• **WHAT TO WORK ON**:
What you give back should be exactly the opening lines of the data, ending with the line that contains "npm run deploy" and including it.

• **SOURCE INFORMATION**:

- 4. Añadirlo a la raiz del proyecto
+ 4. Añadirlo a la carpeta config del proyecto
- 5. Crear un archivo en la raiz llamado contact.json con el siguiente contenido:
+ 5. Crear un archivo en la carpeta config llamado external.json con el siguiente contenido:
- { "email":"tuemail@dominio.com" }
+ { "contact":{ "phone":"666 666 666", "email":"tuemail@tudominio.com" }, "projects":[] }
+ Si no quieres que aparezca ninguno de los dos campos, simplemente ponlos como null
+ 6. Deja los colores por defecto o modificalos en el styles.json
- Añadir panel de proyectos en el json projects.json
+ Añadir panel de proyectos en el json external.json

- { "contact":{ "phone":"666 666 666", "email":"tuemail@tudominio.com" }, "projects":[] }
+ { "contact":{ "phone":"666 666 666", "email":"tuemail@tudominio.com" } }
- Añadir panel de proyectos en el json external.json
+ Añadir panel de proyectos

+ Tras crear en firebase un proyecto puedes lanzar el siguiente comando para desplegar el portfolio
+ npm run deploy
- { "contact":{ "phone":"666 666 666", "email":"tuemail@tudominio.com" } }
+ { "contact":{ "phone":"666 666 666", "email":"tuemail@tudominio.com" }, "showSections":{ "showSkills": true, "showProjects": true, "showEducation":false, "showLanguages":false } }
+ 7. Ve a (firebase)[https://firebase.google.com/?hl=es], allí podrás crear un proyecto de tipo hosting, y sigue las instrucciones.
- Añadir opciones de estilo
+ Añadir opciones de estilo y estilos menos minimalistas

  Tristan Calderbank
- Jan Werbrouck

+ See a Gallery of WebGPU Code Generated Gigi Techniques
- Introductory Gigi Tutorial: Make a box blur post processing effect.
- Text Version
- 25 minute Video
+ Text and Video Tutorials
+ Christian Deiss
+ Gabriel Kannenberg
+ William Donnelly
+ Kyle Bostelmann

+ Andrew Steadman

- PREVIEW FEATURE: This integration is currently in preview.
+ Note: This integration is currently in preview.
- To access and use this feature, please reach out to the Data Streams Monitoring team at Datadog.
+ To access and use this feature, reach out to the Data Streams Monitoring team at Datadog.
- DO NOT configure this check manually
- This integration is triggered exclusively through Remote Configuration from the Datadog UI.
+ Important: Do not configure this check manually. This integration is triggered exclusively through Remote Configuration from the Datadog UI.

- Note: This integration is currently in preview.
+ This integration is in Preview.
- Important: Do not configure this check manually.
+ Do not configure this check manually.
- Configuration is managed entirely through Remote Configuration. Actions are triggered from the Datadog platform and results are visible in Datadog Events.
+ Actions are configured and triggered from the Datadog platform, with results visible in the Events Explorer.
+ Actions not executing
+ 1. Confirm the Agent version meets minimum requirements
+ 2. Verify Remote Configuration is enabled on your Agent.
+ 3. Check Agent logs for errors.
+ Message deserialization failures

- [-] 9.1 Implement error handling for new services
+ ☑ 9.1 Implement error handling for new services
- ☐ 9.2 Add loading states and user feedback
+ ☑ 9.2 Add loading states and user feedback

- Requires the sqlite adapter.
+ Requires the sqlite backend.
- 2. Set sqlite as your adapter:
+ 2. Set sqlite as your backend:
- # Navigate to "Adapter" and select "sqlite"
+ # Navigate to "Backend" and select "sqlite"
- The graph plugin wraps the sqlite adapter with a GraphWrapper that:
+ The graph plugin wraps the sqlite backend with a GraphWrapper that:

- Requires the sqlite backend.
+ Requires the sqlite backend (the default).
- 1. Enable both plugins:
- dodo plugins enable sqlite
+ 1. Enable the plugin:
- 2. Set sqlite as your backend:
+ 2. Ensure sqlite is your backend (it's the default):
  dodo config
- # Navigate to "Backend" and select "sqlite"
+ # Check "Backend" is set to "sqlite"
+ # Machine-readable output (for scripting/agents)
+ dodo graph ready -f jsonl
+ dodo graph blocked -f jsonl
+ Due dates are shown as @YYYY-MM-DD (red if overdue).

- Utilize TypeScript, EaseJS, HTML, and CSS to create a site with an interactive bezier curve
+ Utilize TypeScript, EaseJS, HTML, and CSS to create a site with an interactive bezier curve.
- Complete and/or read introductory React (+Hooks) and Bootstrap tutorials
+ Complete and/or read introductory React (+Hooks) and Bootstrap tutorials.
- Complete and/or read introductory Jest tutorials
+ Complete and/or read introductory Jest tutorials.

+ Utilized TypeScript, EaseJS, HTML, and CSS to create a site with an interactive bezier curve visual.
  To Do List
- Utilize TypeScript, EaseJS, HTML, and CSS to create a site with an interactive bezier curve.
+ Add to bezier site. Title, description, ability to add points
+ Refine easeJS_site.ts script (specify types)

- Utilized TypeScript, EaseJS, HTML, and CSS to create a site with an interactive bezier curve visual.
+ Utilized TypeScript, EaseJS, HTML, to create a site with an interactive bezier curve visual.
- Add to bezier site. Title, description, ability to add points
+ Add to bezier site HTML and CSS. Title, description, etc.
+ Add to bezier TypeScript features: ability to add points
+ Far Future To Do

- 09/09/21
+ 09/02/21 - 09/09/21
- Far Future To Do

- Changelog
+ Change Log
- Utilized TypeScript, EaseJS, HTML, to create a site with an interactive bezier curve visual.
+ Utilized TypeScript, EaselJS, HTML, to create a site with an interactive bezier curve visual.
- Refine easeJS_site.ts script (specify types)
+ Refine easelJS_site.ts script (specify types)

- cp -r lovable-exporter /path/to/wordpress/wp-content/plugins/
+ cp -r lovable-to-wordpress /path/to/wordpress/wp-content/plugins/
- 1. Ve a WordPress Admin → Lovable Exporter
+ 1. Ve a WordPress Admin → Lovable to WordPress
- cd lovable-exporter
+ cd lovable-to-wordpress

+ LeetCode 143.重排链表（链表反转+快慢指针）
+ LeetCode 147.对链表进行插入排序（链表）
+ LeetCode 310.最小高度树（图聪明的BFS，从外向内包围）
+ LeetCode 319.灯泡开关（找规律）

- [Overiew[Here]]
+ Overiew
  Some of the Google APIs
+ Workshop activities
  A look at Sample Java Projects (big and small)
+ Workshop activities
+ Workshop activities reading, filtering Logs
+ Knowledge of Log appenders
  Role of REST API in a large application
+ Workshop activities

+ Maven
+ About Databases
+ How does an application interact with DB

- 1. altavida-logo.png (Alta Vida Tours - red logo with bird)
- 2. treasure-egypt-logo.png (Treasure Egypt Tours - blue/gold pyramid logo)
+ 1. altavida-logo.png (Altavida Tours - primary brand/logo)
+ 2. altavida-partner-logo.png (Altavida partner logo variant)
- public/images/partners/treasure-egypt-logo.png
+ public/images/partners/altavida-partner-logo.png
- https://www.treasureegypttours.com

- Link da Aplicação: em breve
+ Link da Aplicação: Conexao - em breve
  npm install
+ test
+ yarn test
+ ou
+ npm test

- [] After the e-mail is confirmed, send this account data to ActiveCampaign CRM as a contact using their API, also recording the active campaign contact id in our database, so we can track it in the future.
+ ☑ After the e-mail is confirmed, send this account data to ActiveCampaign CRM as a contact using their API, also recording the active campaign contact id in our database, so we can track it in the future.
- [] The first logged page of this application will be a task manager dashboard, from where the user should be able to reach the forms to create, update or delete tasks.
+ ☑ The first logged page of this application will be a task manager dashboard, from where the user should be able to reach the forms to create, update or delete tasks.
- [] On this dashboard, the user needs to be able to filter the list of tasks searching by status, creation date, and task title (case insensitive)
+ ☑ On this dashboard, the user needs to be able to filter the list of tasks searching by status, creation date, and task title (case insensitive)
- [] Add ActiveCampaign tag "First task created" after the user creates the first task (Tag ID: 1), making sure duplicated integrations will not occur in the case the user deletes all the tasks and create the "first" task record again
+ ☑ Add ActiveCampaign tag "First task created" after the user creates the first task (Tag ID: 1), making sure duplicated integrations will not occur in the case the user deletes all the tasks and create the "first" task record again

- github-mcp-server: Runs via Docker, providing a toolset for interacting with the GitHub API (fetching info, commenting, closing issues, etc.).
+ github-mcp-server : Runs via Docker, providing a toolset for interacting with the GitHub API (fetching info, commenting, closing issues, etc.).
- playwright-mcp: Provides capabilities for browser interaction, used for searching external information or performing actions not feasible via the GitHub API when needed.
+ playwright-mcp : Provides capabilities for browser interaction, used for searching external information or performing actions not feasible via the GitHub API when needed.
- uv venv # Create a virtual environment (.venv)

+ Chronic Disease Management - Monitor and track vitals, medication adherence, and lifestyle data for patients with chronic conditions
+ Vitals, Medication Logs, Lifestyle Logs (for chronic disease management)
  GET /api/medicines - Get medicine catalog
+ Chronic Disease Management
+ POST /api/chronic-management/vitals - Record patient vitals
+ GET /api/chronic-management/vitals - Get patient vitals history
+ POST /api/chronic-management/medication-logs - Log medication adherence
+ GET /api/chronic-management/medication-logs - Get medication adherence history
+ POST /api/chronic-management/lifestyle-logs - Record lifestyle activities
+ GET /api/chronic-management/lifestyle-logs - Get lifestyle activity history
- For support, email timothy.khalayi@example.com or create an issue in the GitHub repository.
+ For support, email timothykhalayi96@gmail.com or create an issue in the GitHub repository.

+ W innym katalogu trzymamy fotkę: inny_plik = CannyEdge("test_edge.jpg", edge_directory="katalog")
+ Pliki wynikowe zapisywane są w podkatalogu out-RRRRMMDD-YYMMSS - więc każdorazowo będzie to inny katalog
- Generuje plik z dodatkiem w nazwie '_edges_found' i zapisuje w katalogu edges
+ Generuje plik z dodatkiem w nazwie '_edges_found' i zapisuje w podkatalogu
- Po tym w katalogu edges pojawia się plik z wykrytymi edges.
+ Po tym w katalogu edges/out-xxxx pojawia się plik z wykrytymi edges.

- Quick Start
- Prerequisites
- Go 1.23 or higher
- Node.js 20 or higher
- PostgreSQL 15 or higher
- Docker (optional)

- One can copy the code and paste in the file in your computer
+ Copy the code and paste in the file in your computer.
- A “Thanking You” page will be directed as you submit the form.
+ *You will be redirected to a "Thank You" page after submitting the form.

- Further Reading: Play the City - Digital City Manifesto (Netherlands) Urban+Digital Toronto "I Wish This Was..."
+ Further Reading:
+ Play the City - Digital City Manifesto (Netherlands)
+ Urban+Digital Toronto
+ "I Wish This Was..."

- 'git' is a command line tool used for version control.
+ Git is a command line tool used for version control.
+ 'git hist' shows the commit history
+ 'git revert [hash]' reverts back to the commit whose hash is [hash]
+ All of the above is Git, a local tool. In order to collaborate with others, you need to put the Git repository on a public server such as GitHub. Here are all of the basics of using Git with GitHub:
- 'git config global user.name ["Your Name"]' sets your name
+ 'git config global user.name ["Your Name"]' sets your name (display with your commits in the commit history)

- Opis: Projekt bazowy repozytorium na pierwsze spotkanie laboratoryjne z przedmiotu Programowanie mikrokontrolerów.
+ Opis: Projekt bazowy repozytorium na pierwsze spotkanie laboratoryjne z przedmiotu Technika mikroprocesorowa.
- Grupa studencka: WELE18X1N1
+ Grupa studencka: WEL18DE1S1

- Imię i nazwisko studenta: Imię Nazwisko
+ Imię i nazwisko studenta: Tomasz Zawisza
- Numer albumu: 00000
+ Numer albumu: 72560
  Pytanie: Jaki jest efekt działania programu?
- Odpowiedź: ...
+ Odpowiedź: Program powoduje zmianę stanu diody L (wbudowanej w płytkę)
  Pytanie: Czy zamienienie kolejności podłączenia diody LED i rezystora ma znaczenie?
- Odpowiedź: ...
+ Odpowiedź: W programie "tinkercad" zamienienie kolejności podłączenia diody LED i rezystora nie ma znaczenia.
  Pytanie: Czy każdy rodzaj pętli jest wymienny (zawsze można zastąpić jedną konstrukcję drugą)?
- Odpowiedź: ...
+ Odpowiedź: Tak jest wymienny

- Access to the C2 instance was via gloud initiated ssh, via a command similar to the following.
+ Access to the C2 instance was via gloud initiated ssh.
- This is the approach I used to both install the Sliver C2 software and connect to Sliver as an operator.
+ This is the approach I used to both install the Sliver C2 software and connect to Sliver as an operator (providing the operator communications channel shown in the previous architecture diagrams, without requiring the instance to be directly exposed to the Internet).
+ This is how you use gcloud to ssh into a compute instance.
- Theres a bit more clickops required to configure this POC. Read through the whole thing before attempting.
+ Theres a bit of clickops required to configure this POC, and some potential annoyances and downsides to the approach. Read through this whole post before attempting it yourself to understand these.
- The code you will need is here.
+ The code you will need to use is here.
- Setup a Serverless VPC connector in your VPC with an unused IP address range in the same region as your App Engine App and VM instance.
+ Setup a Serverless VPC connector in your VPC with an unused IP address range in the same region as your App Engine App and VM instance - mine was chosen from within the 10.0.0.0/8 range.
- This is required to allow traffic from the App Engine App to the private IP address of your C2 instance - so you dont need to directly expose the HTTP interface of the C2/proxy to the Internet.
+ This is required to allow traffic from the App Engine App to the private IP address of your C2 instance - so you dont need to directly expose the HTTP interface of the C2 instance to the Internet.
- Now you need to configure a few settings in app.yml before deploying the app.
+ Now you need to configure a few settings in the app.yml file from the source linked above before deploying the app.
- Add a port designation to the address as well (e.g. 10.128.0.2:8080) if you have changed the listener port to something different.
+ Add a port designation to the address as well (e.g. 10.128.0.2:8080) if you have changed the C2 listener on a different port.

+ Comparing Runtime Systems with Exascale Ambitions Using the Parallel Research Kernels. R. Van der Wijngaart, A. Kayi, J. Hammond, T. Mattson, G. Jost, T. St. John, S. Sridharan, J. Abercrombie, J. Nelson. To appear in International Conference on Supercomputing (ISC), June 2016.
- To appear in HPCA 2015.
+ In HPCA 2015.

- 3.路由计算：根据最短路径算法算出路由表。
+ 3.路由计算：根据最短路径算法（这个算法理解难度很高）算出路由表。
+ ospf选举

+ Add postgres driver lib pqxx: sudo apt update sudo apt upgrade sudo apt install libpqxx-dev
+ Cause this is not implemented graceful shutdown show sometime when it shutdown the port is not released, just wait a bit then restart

• **SOLUTION**:
- 4. Añadirlo a la raiz del proyecto
+ 4. Añadirlo a la carpeta config del proyecto
- 5. Crear un archivo en la raiz llamado contact.json con el siguiente contenido:
+ 5. Crear un archivo en la carpeta config llamado external.json con el siguiente contenido:
- { "email":"tuemail@dominio.com" }
+ { "contact":{ "phone":"666 666 666", "email":"tuemail@tudominio.com" }, "projects":[] }
+ Si no quieres que aparezca ninguno de los dos campos, simplemente ponlos como null
+ 6. Deja los colores por defecto o modificalos en el styles.json
- Añadir panel de proyectos en el json projects.json
+ Añadir panel de proyectos en el json external.json

- { "contact":{ "phone":"666 666 666", "email":"tuemail@tudominio.com" }, "projects":[] }
+ { "contact":{ "phone":"666 666 666", "email":"tuemail@tudominio.com" } }
- Añadir panel de proyectos en el json external.json
+ Añadir panel de proyectos

+ Tras crear en firebase un proyecto puedes lanzar el siguiente comando para desplegar el portfolio
+ npm run deploy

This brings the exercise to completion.